The English version of the Buila-Vanturarita National Park web page - September 2007



Pietei 7, Horezu Town, Valcea County

Tel.: 0250/860.157
Fax: 0250/860.180

Bărbăteşti Village (connection to Trails 6, 8) – Otăsău Valley – Bulzului Valley (connection to Trail 6) – Ţucla – Curmătura Builei (connection to Trails 6, 11 )

Surface length
Start elevation
End elevation
High elevation
El. max - El. min
Cumulative increase
Cumulative decrease
8.33 499.1 1552.3 1552.6 1053.9 1276.7 -224.5

Hiking duration:

  • on summer: 4 – 4 ½ h
  • on winter: not recommended from Valea Bulzului to Curmătura Builei

Refuges: the Refuge at Curmătura Builei

Water sources: Otăsău Valley, Curmătura Builei


The trail goes upwards from Bărbăteşti village in the Buila-Vânturariţa ridge, in its midst: at Curmătura Builei.

It starts from the Bărbăteşti village, at the end of the village, across the last houses, same as trails no. 6 and no. 8. The first part concurs with trail no. 8.
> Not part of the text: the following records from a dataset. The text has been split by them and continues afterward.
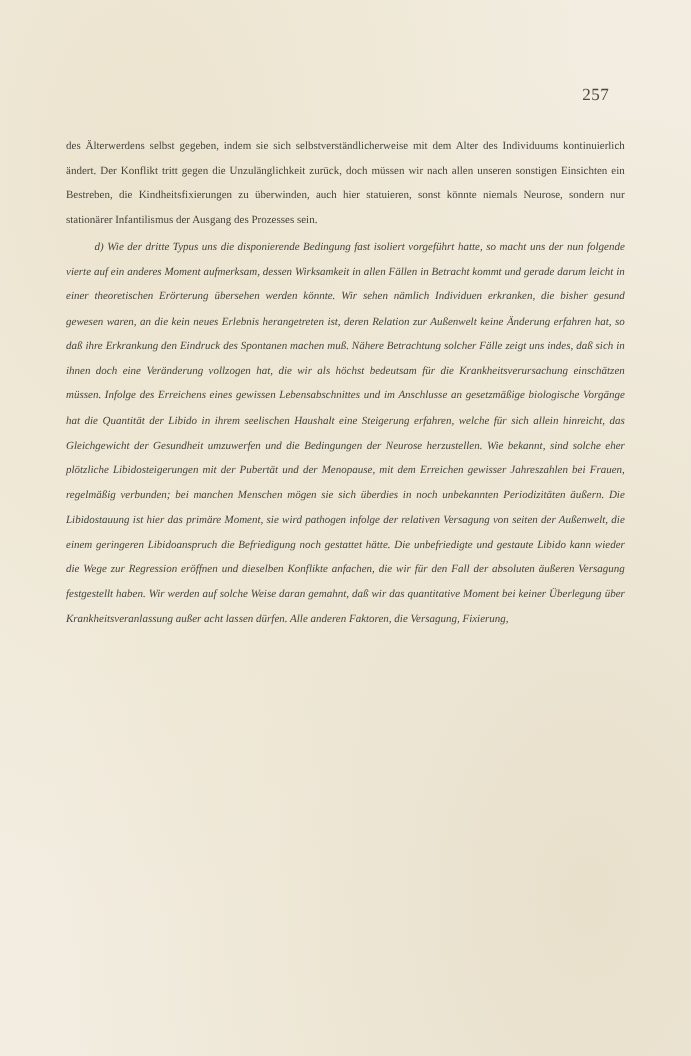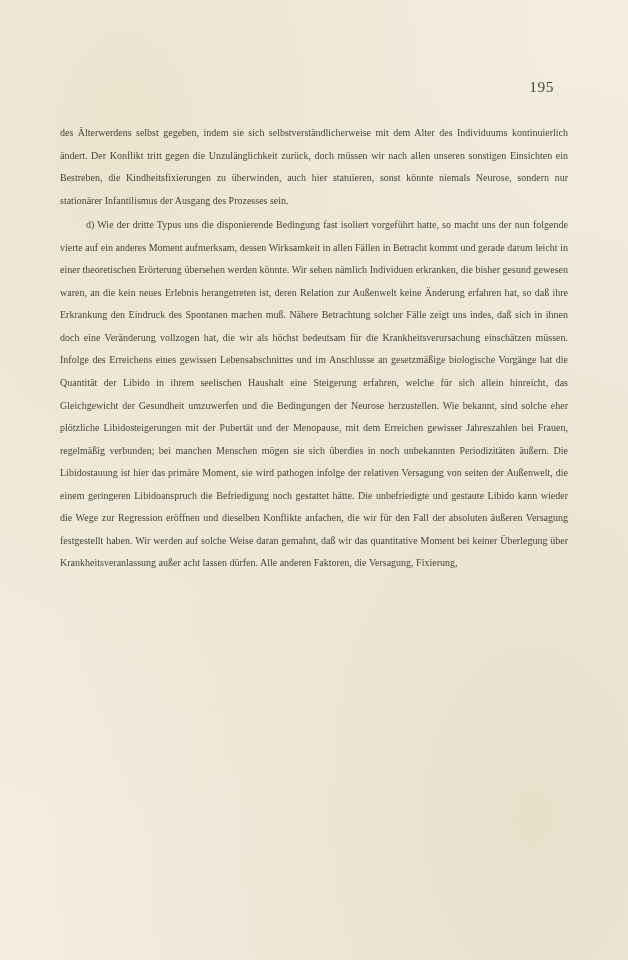--- a/index.html
+++ b/index.html
@@ -39,30 +39,31 @@
     font-size: 10px;
     line-height: 22.55px;
     text-align: justify;
     text-justify: inter-word;
   }
   .para {
     margin: 0;
   }
   .para + .para {
     margin-top: 2px;
+    font-style: italic;
   }
   .indent {
     text-indent: 26px;
   }
 </style>
 </head>
 <body>
 
 <div class="page">
 
-  <div class="page-number">195</div>
+  <div class="page-number">257</div>
 
   <div class="text-column">
     <p class="para">des Älterwerdens selbst gegeben, indem sie sich selbstverständlicherweise mit dem Alter des Individuums kontinuierlich ändert. Der Konflikt tritt gegen die Unzulänglichkeit zurück, doch müssen wir nach allen unseren sonstigen Einsichten ein Bestreben, die Kindheitsfixierungen zu überwinden, auch hier statuieren, sonst könnte niemals Neurose, sondern nur stationärer Infantilismus der Ausgang des Prozesses sein.</p>
     <p class="para indent">d) Wie der dritte Typus uns die disponierende Bedingung fast isoliert vorgeführt hatte, so macht uns der nun folgende vierte auf ein anderes Moment aufmerksam, dessen Wirksamkeit in allen Fällen in Betracht kommt und gerade darum leicht in einer theoretischen Erörterung übersehen werden könnte. Wir sehen nämlich Individuen erkranken, die bisher gesund gewesen waren, an die kein neues Erlebnis herangetreten ist, deren Relation zur Außenwelt keine Änderung erfahren hat, so daß ihre Erkrankung den Eindruck des Spontanen machen muß. Nähere Betrachtung solcher Fälle zeigt uns indes, daß sich in ihnen doch eine Veränderung vollzogen hat, die wir als höchst bedeutsam für die Krankheitsverursachung einschätzen müssen. Infolge des Erreichens eines gewissen Lebensabschnittes und im Anschlusse an gesetzmäßige biologische Vorgänge hat die Quantität der Libido in ihrem seelischen Haushalt eine Steigerung erfahren, welche für sich allein hinreicht, das Gleichgewicht der Gesundheit umzuwerfen und die Bedingungen der Neurose herzustellen. Wie bekannt, sind solche eher plötzliche Libidosteigerungen mit der Pubertät und der Menopause, mit dem Erreichen gewisser Jahreszahlen bei Frauen, regelmäßig verbunden; bei manchen Menschen mögen sie sich überdies in noch unbekannten Periodizitäten äußern. Die Libidostauung ist hier das primäre Moment, sie wird pathogen infolge der relativen Versagung von seiten der Außenwelt, die einem geringeren Libidoanspruch die Befriedigung noch gestattet hätte. Die unbefriedigte und gestaute Libido kann wieder die Wege zur Regression eröffnen und dieselben Konflikte anfachen, die wir für den Fall der absoluten äußeren Versagung festgestellt haben. Wir werden auf solche Weise daran gemahnt, daß wir das quantitative Moment bei keiner Überlegung über Krankheitsveranlassung außer acht lassen dürfen. Alle anderen Faktoren, die Versagung, Fixierung,</p>
   </div>
 
 </div>
 
 </body></html>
It sets off on the forestry road, for 3 km, on the Otăsău Valley. You will cross an area of glades on both sides of the river and pass by a barrier, an information panel, a spring with a cross and some water caption facilities: basins, filters, decanter, caption barrage. At the end of the forestry road there is a crossroad and a confluence (Pătrunsa valley with the Apple’s Stream, that flow together into the Otăsău), where there is a building of the Pătrunsa Hermitage, an information panel and an arrow-pointer that points to trail nr. 8, that goes upwards on the ridge, to the Pătrunsa Hermitage.

The trail proceeds to the left, on the forestry road along the Apple’s Stream. 20 minutes later, it gets to another confluence (Bulzului Stream with the Apple’s Stream), wherefrom you enter the Buila-Vânturariţa National Park (the boundary sign is the white framed red square). From the confluence point, the trail leaves the valley and goes upwards on the range between the two affluents, getting to the glades at Piciorul Mărului. The path keeps going up to the north, to the woods, wherefrom the path changes course to the east, to cross over a valley to the Bulzului glades. Leaving two sheep shelters behind, it climbs north again, through the glade. Shortly after passing another shelter on your left, there comes a crossroad marked by an arrow-pointer, where it meets trail no. 6 – the yellow dot. 100 m to the right (common track with trail no. 6), there is a range (pointer) with a white marble cross. There are the monk dwellings at Pătrunsa Hermitage in front. We leave trail 6 behind (it goes to the hermitage) and go up to the left along the range, through the glade, on the edge of the beech forest. After 10 minutes of going upwards, you’ll reach the upper part of the glade, into the beech forest and get on top of a small forested peak, and then get downwards slowly to the valley on the right, at the bottom of the cliffs. Go on by the bottom of the cliffs, pass round their right corner and up on a winding road on the western slope of the valley that comes down from Curmătura Builei. After 20 more minutes of walking up, you cross the valley and keep going up for another 10 minutes, until getting out of the forest under the impressive steep of Mount Ţucla. From hereon you will walk along to the left, among the spruce trees, near a valley, up to an arrow-pointer at the meeting with trail no. 6.

From here to Curmătura Builei (1450 m), the two trails go upwards together: ascending slowly, on the left side of the valley, then crossing it along the spring and sloping upwards for 15 minutes to the north, to the refuge at Curmătura Builei, passing near another spring. At Curmătura Builei, there is a ruined and deserted refuge and a recently rebuilt sheepfold, where there is enough room for 5-6 people, when the shephards are not dwelling there over the summer. There also is an arrow-pointer, signing the crossroad with trail no. 11, the ridge trail, represented by the red dot.